China’s economy had a great 12 months, leading the globe out of the Covid-19 era. Yet the last year has damaged something equally important: Beijing’s soft power.

Beijing’s handling of questions about what happened in Wuhan—and why officials were so slow to warn the world about a coming pandemic—boggles the mind. If China’s handling of the initial outbreak was indeed the “decisive victory” that it claims, why overreact to Australia’s call for a probe?

Harvard Kennedy School students might one day take classes recounting how China’s leaders squandered the Donald Trump era.
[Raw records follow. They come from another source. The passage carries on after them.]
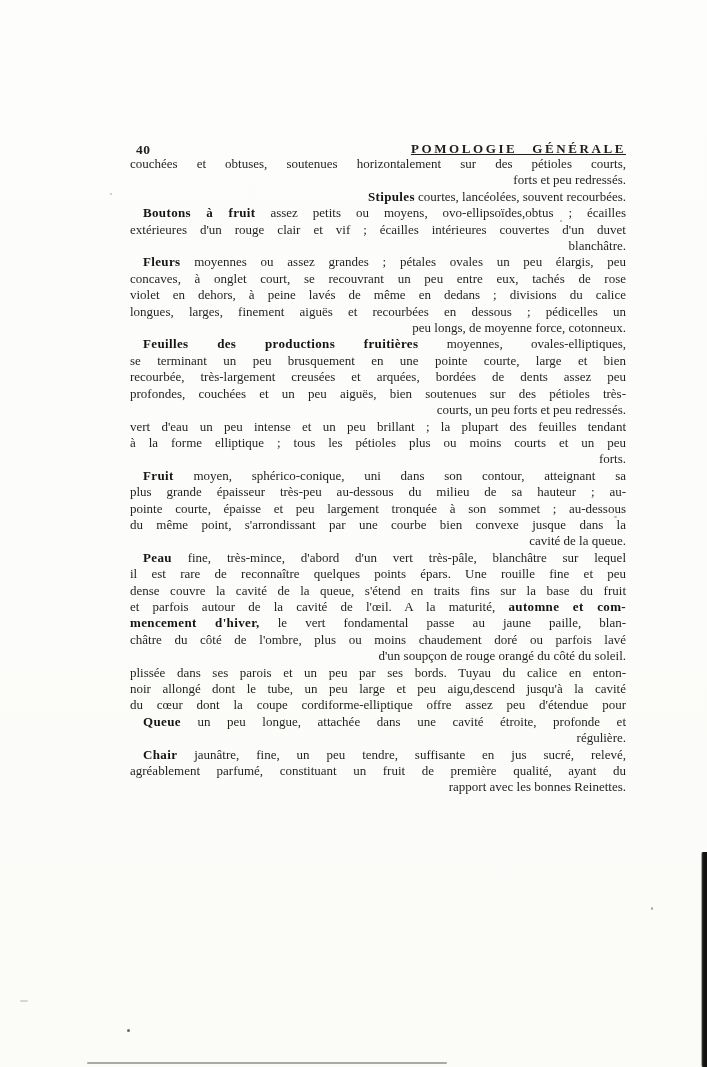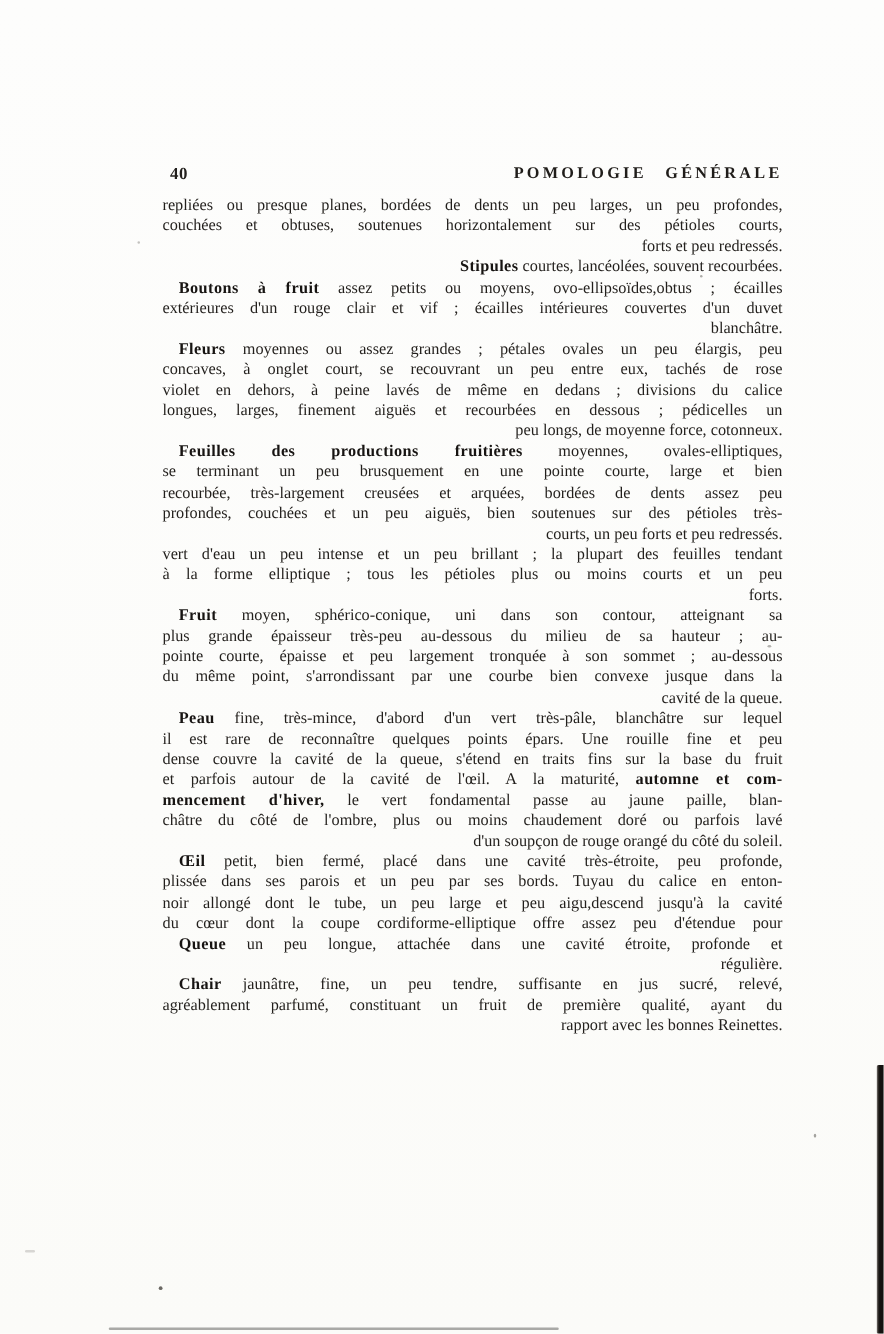--- a/index.html
+++ b/index.html
@@ -10,21 +10,21 @@
     font-family: "Liberation Serif", "DejaVu Serif", serif;
     color: #221f1c;
     overflow: hidden;
   }
   .page {
     position: absolute; inset: 0;
     background: linear-gradient(180deg, #fdfdfc 0%, #fcfcfa 60%, #fbfbf8 100%);
   }
   .header {
     position: absolute;
-    top: 130px; left: 130px; width: 496px; height: 18px;
+    top: 141px; left: 130px; width: 496px; height: 18px; text-decoration: underline;
   }
   .page-number {
     position: absolute; left: 6px; top: 1px;
     font-size: 13.5px; font-weight: bold; letter-spacing: .5px;
   }
   .running-title {
     text-align: right;
     font-size: 13px; font-weight: bold;
     letter-spacing: 2.6px; word-spacing: 9px;
     color: #201d1a;
@@ -64,21 +64,20 @@
 <body>
 
 <div class="page">
 
   <div class="header">
     <span class="page-number">40</span>
     <div class="running-title">POMOLOGIE GÉNÉRALE</div>
   </div>
 
   <div class="text-block">
-      <div class="line fill"><span>repliées ou presque planes, bordées de dents un peu larges, un peu profondes,</span></div>
       <div class="line fill"><span>couchées et obtuses, soutenues horizontalement sur des pétioles courts,</span></div>
       <div class="line"><span>forts et peu redressés.</span></div>
       <div class="line first"><span class="b">Stipules</span><span> courtes, lancéolées, souvent recourbées.</span></div>
       <div class="line fill first"><span class="b">Boutons à fruit</span><span> assez petits ou moyens, ovo-ellipsoïdes,obtus ; écailles</span></div>
       <div class="line fill"><span>extérieures d'un rouge clair et vif ; écailles intérieures couvertes d'un duvet</span></div>
       <div class="line"><span>blanchâtre.</span></div>
       <div class="line fill first"><span class="b">Fleurs</span><span> moyennes ou assez grandes ; pétales ovales un peu élargis, peu</span></div>
       <div class="line fill"><span>concaves, à onglet court, se recouvrant un peu entre eux, tachés de rose</span></div>
       <div class="line fill"><span>violet en dehors, à peine lavés de même en dedans ; divisions du calice</span></div>
       <div class="line fill"><span>longues, larges, finement aiguës et recourbées en dessous ; pédicelles un</span></div>
@@ -96,21 +95,20 @@
       <div class="line fill"><span>pointe courte, épaisse et peu largement tronquée à son sommet ; au-dessous</span></div>
       <div class="line fill"><span>du même point, s'arrondissant par une courbe bien convexe jusque dans la</span></div>
       <div class="line"><span>cavité de la queue.</span></div>
       <div class="line fill first"><span class="b">Peau</span><span> fine, très-mince, d'abord d'un vert très-pâle, blanchâtre sur lequel</span></div>
       <div class="line fill"><span>il est rare de reconnaître quelques points épars. Une rouille fine et peu</span></div>
       <div class="line fill"><span>dense couvre la cavité de la queue, s'étend en traits fins sur la base du fruit</span></div>
       <div class="line fill"><span>et parfois autour de la cavité de l'œil. A la maturité, </span><span class="b">automne et com-</span></div>
       <div class="line fill"><span class="b">mencement d'hiver,</span><span> le vert fondamental passe au jaune paille, blan-</span></div>
       <div class="line fill"><span>châtre du côté de l'ombre, plus ou moins chaudement doré ou parfois lavé</span></div>
       <div class="line"><span>d'un soupçon de rouge orangé du côté du soleil.</span></div>
-      <div class="line fill first"><span class="b">Œil</span><span> petit, bien fermé, placé dans une cavité très-étroite, peu profonde,</span></div>
       <div class="line fill"><span>plissée dans ses parois et un peu par ses bords. Tuyau du calice en enton-</span></div>
       <div class="line fill"><span>noir allongé dont le tube, un peu large et peu aigu,descend jusqu'à la cavité</span></div>
       <div class="line fill"><span>du cœur dont la coupe cordiforme-elliptique offre assez peu d'étendue pour</span></div>
       <div class="line fill first"><span class="b">Queue</span><span> un peu longue, attachée dans une cavité étroite, profonde et</span></div>
       <div class="line"><span>régulière.</span></div>
       <div class="line fill first"><span class="b">Chair</span><span> jaunâtre, fine, un peu tendre, suffisante en jus sucré, relevé,</span></div>
       <div class="line fill"><span>agréablement parfumé, constituant un fruit de première qualité, ayant du</span></div>
       <div class="line"><span>rapport avec les bonnes Reinettes.</span></div>
     </div>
As the U.S. president was undermining alliances, upending supply chains, losing allies, and playing down the pandemic, Beijing had a once-in-a-lifetime opportunity to increase the country’s influence at Washington’s expense.

And now, many in Beijing appear to understand the extent to which they blew it. Earlier this month, Xi Jinping urged the Communist Party to cultivate a “trustworthy, lovable and respectable” image globally. It’s the clearest indication yet that the “wolf warrior” ethos espoused in recent times by Chinese diplomats was too Trump-like for comfort—and backfiring.

The remedy here is obvious: being the reliable economic engine leaders from the East to West desire.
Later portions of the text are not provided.